Plus, of course, there’s the already mentioned inability to score that we really need to talk about. Are the embarrassing sorts who call the manager ‘Brenda’ or ‘Brodgers’ and end every tweet with #RodgersOut really convinced that it’s the Northern Irishman’s fault that no one apart from Daniel Sturridge seems to know how to put the ball in the back of the net when they’ve only got the ‘keeper to beat?
It’s not just morons on Twitter who deserve to be brought to account, either. Anfield is no longer the fortress of old on the pitch nor the intimidating arena it used to be off it. Here’s a quote from an interview with Jamie Redknapp in Simon Hughes’s excellent book ‘Men In White Suits’:
“Then there are other times when it’s going badly. You’re a goal down and you’re giving the ball away. The crowd are on you. Individuals in their seats wait for a moment when it’s quiet inside Anfield to give you a bit of stick. Each match is like life in ninety minutes because it encapsulates all of the extreme emotions you feel… It’s a pressure cooker…

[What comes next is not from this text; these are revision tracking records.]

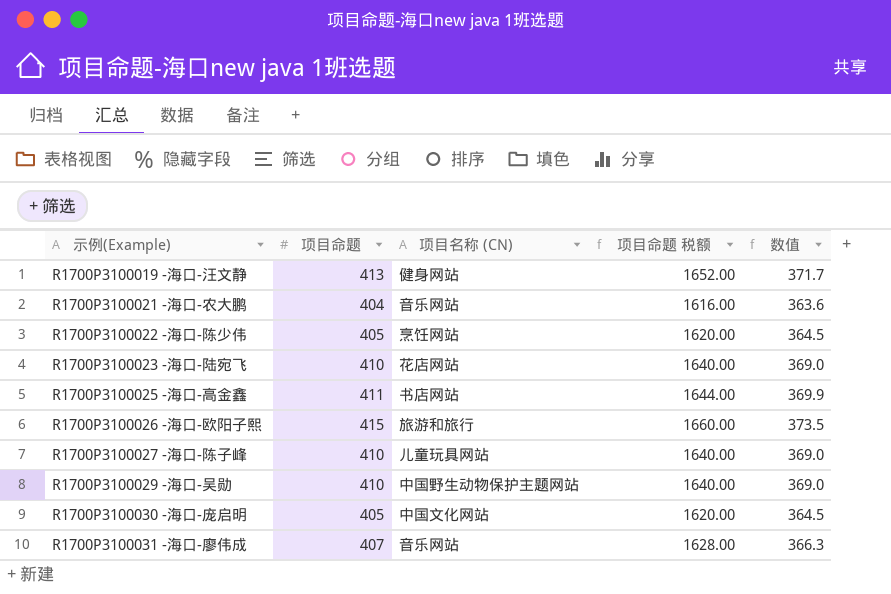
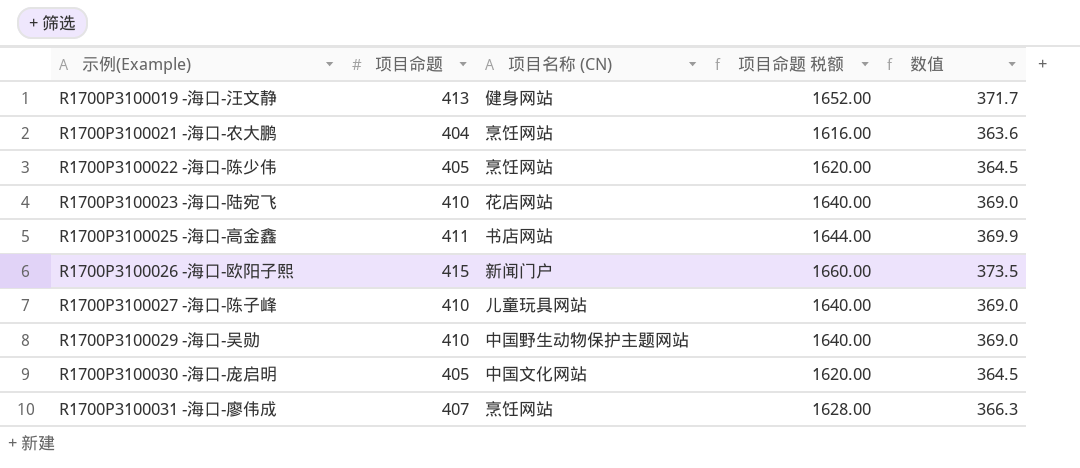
R1700P3100021 -海口-农大鹏 | 项目名称 (CN): 音乐网站 -> 烹饪网站
R1700P3100026 -海口-欧阳子熙 | 项目名称 (CN): 旅游和旅行 -> 新闻门户
R1700P3100031 -海口-廖伟成 | 项目名称 (CN): 音乐网站 -> 烹饪网站

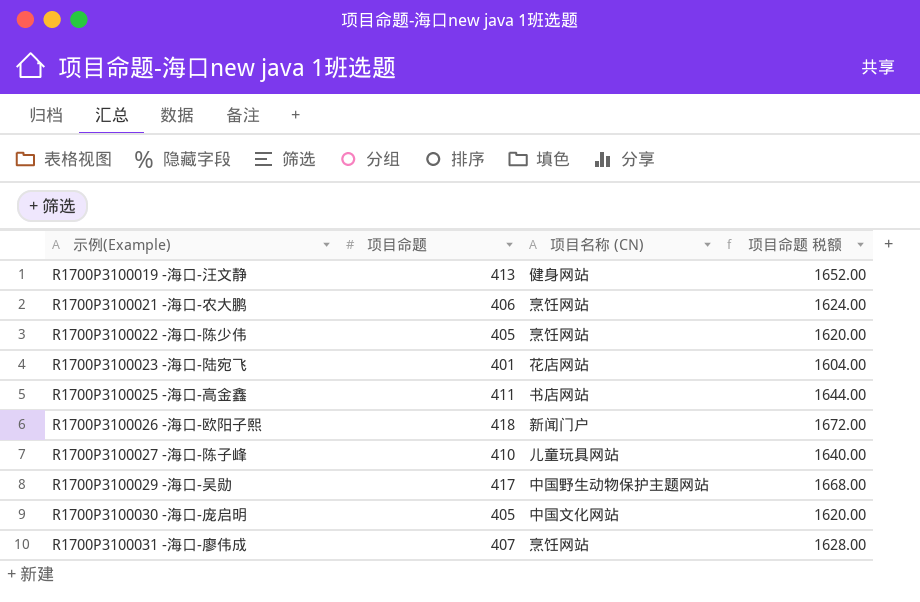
column 数值 | formula: [项目命题] * 0.9 -> none
R1700P3100021 -海口-农大鹏 | 项目命题: 404 -> 406
R1700P3100021 -海口-农大鹏 | 项目命题 税额: 1616.00 -> 1624.00
R1700P3100023 -海口-陆宛飞 | 项目命题: 410 -> 401
R1700P3100023 -海口-陆宛飞 | 项目命题 税额: 1640.00 -> 1604.00
R1700P3100026 -海口-欧阳子熙 | 项目命题: 415 -> 418
R1700P3100026 -海口-欧阳子熙 | 项目命题 税额: 1660.00 -> 1672.00
R1700P3100029 -海口-吴勋 | 项目命题: 410 -> 417
R1700P3100029 -海口-吴勋 | 项目命题 税额: 1640.00 -> 1668.00

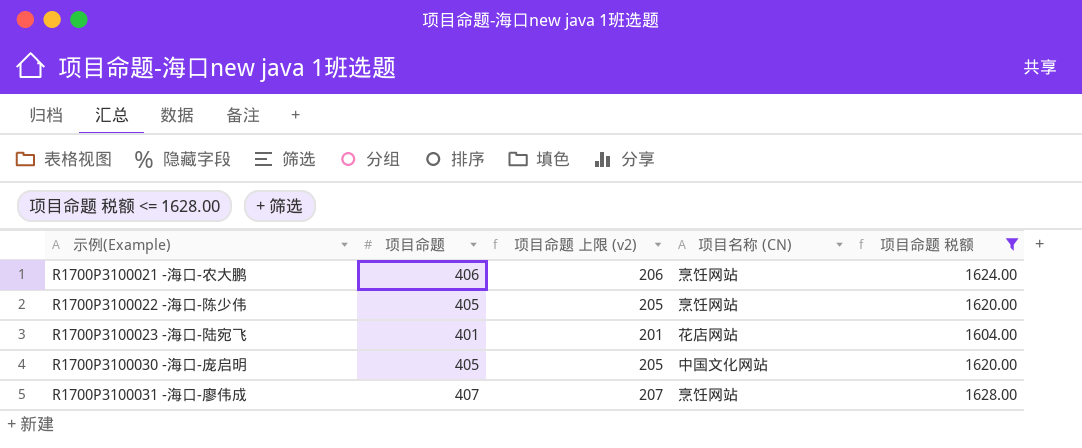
filter: none -> 项目命题 税额 <= 1628.00
column 项目命题 上限 (v2) | formula: none -> [项目命题] - 200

“…There were games when everything went right. You had forty five thousand people roaring your name or celebrating a goal… When you spray a pass thirty yards and it meets the target and everyone applauds, you feel like a million dollars”.

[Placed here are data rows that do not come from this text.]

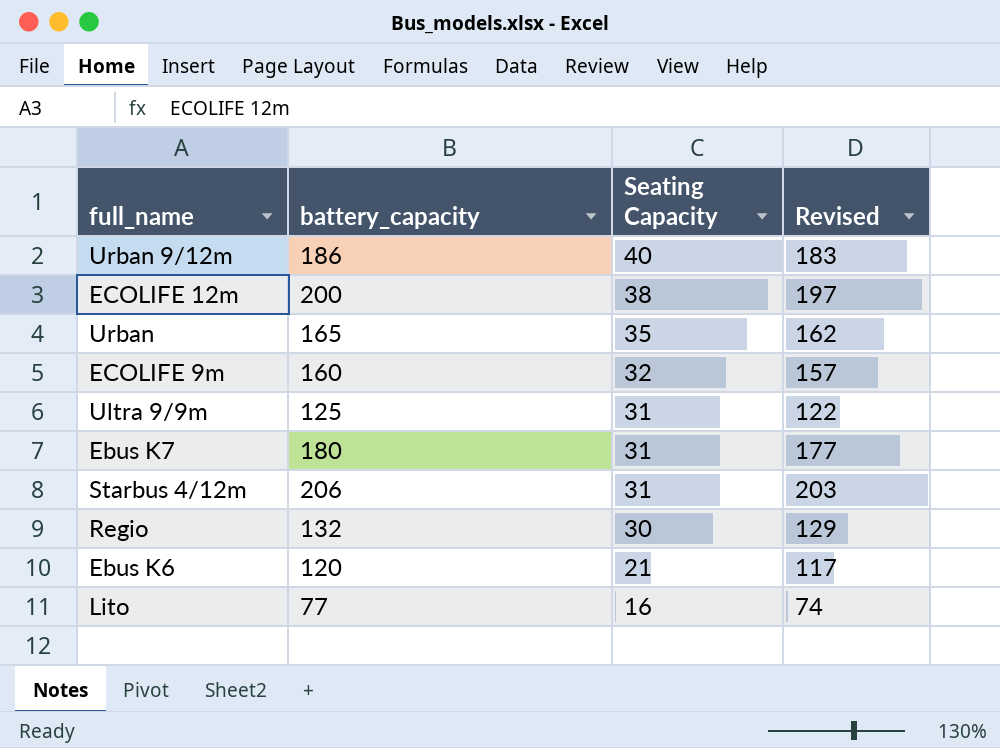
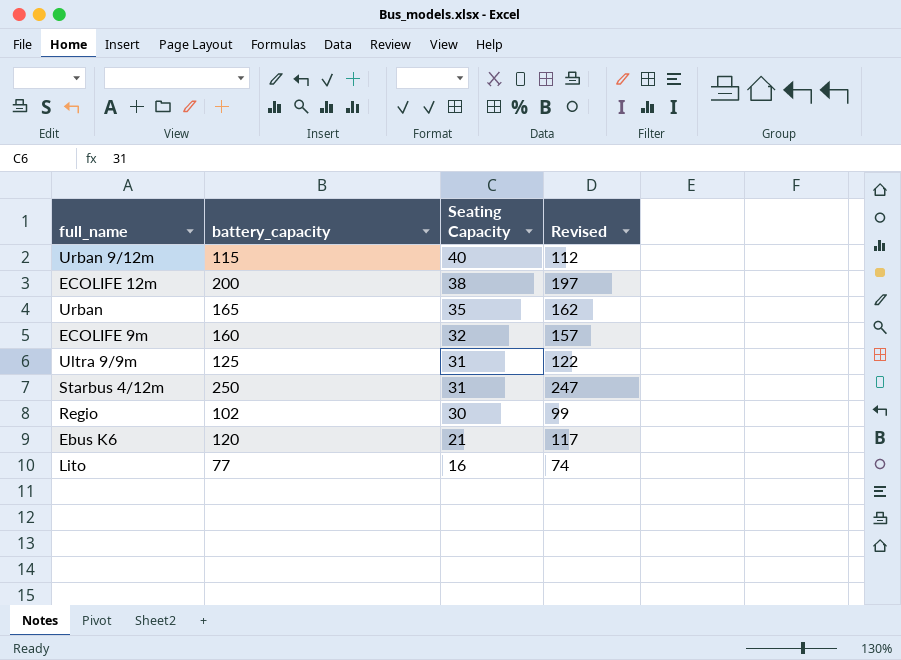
row Ebus K7: 180 | 31 | 177 -> none
Urban 9/12m | battery_capacity: 186 -> 115
Urban 9/12m | Revised: 183 -> 112
Starbus 4/12m | battery_capacity: 206 -> 250
Starbus 4/12m | Revised: 203 -> 247
Regio | battery_capacity: 132 -> 102
Regio | Revised: 129 -> 99

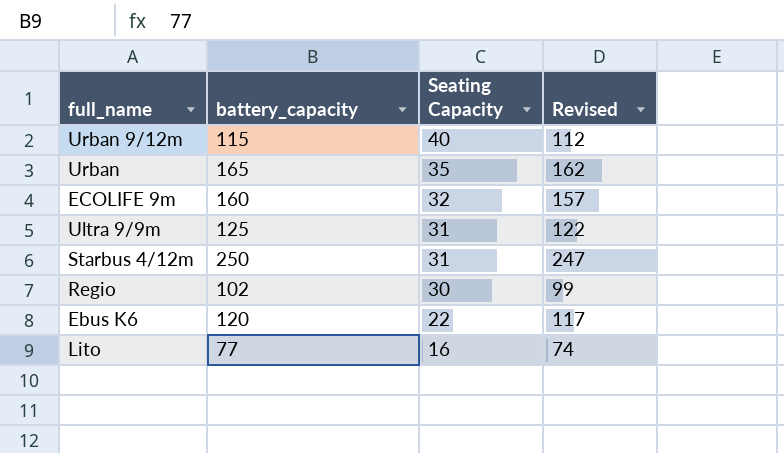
row ECOLIFE 12m: 200 | 38 | 197 -> none
Ebus K6 | Seating Capacity: 21 -> 22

In other words, the players can hear the crowd and react to it. If Jordan Ibe or Divock Origi do something you’re not happy with, you might feel a little bit better when you give them down the banks, but how’s it going to make them feel? They’ll hardly get a warm glow inside and look forward to playing in front of the home ground again next week, will they?

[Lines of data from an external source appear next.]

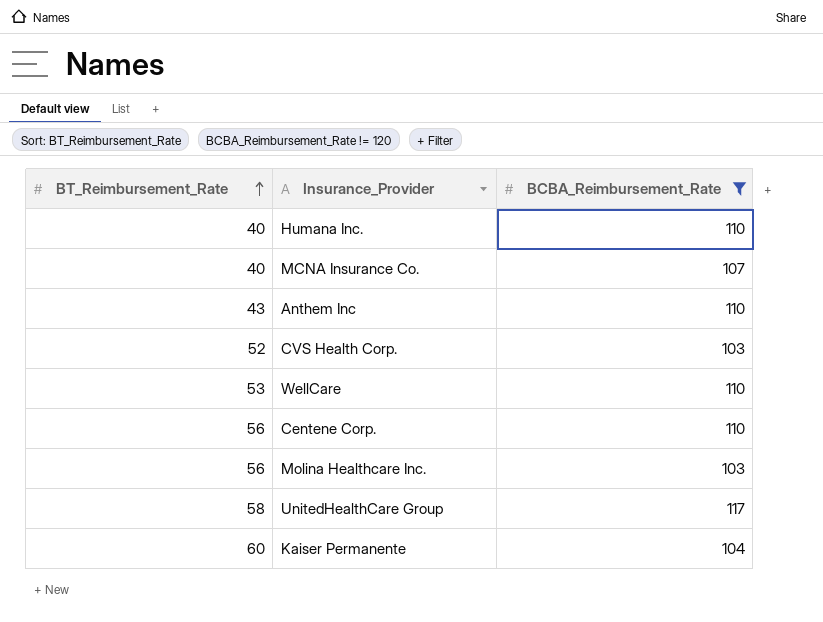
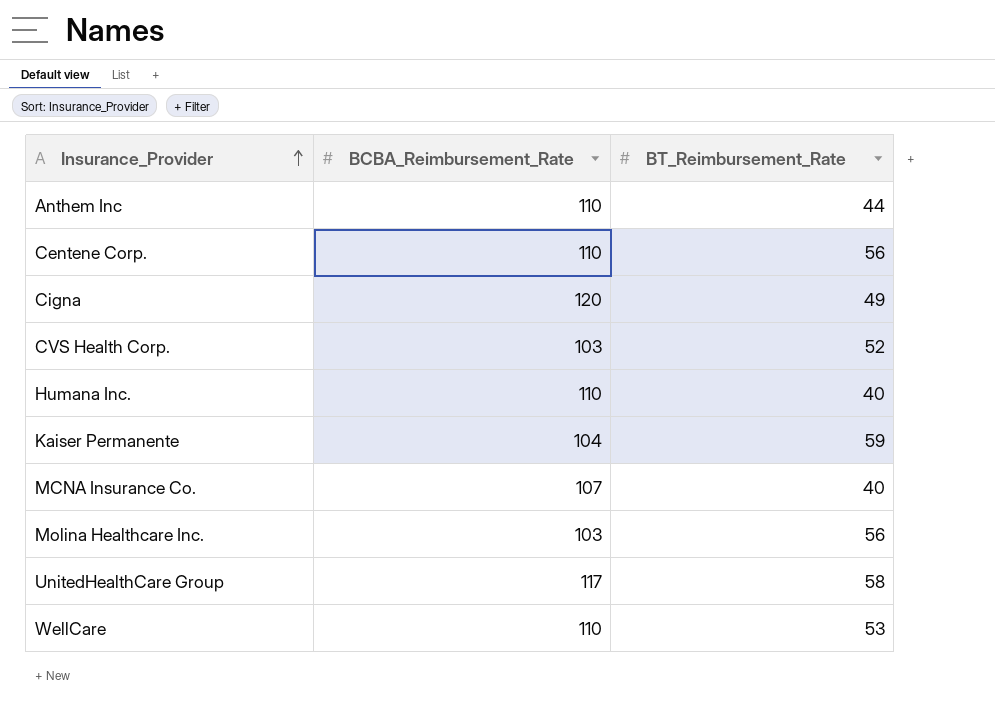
filter: BCBA_Reimbursement_Rate != 120 -> none
row order: BT_Reimbursement_Rate ascending -> Insurance_Provider ascending
column BT_Reimbursement_Rate | position: 1 -> 3
Anthem Inc | BT_Reimbursement_Rate: 43 -> 44
Kaiser Permanente | BT_Reimbursement_Rate: 60 -> 59

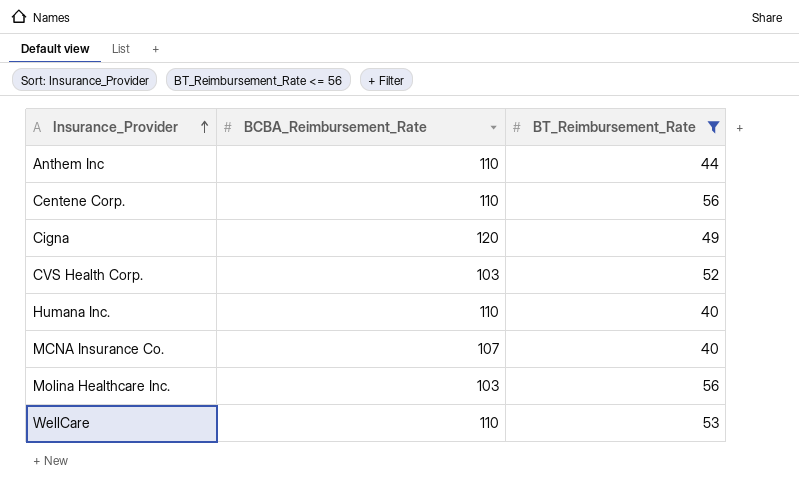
filter: none -> BT_Reimbursement_Rate <= 56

It’s ok to feel frustration watching football matches, especially when your team’s playing the team that is seventh in a league it would be difficult to name six other teams from and the team can’t get a result. But wouldn’t it be better, just maybe, to turn your frustration on the opposition rather than on the team you’re supposed to support?
As Jamie Redknapp says, getting applause from the crowd makes the players feel like ‘a million dollars’, so wouldn’t they stand more chance of giving a million dollar performance if they got applause rather than abuse? Maybe you think Origi is absolute bobbins; perhaps you genuinely do think the manager is a ‘fraud’; it’s possible that James Milner has you feeling disappointed after he arrived with such promise; but surely letting all of them know that really isn’t helping anyone?
The manager has found his position as the head of Liverpool Football Club’s playing staff under immense scrutiny, and deservedly so. But he’s not the only one who needs to have a look at himself in the coming days and weeks. The players need to offer everything they can on the pitch and the fans need to give every ounce of support from the stands – if we’re not all pulling in the same direction then, new manager or not, what chance have we got?